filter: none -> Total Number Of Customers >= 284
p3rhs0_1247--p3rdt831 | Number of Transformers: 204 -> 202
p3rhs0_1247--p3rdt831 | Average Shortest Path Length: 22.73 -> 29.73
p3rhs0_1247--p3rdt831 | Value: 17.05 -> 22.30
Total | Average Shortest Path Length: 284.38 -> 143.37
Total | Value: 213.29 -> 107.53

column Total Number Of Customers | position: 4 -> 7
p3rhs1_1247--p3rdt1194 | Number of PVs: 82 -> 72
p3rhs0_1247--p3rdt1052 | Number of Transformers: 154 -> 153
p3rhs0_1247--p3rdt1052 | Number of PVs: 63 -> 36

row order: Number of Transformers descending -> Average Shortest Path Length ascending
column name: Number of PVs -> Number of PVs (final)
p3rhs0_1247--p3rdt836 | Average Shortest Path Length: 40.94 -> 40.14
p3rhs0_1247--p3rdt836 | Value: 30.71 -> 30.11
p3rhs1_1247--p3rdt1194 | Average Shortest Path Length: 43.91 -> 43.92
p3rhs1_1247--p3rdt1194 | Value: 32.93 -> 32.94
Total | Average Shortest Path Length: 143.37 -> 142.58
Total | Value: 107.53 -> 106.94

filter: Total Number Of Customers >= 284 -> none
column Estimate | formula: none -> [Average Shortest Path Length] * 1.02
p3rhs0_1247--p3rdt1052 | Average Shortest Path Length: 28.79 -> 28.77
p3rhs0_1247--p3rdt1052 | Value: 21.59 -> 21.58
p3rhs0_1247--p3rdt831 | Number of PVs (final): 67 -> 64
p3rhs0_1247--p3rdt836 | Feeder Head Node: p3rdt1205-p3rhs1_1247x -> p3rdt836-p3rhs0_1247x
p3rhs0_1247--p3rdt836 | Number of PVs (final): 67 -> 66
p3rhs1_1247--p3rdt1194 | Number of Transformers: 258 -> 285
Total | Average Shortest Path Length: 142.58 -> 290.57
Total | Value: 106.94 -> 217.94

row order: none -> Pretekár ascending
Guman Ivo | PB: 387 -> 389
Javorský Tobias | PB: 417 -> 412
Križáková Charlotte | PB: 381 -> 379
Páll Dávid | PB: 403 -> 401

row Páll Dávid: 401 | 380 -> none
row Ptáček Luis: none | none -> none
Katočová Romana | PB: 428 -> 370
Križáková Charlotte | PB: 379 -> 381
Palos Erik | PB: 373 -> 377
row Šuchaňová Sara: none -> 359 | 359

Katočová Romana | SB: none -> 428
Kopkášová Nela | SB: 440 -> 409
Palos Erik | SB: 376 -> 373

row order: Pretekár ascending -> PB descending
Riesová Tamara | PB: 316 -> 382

» **EXERCISE**: Write down exactly the line with "row Páll Dávid: 401 | 380 -> none", then each line after it through the end of the data.

» **EXERCISE RESPONSE**:
row Páll Dávid: 401 | 380 -> none
row Ptáček Luis: none | none -> none
Katočová Romana | PB: 428 -> 370
Križáková Charlotte | PB: 379 -> 381
Palos Erik | PB: 373 -> 377
row Šuchaňová Sara: none -> 359 | 359

Katočová Romana | SB: none -> 428
Kopkášová Nela | SB: 440 -> 409
Palos Erik | SB: 376 -> 373

row order: Pretekár ascending -> PB descending
Riesová Tamara | PB: 316 -> 382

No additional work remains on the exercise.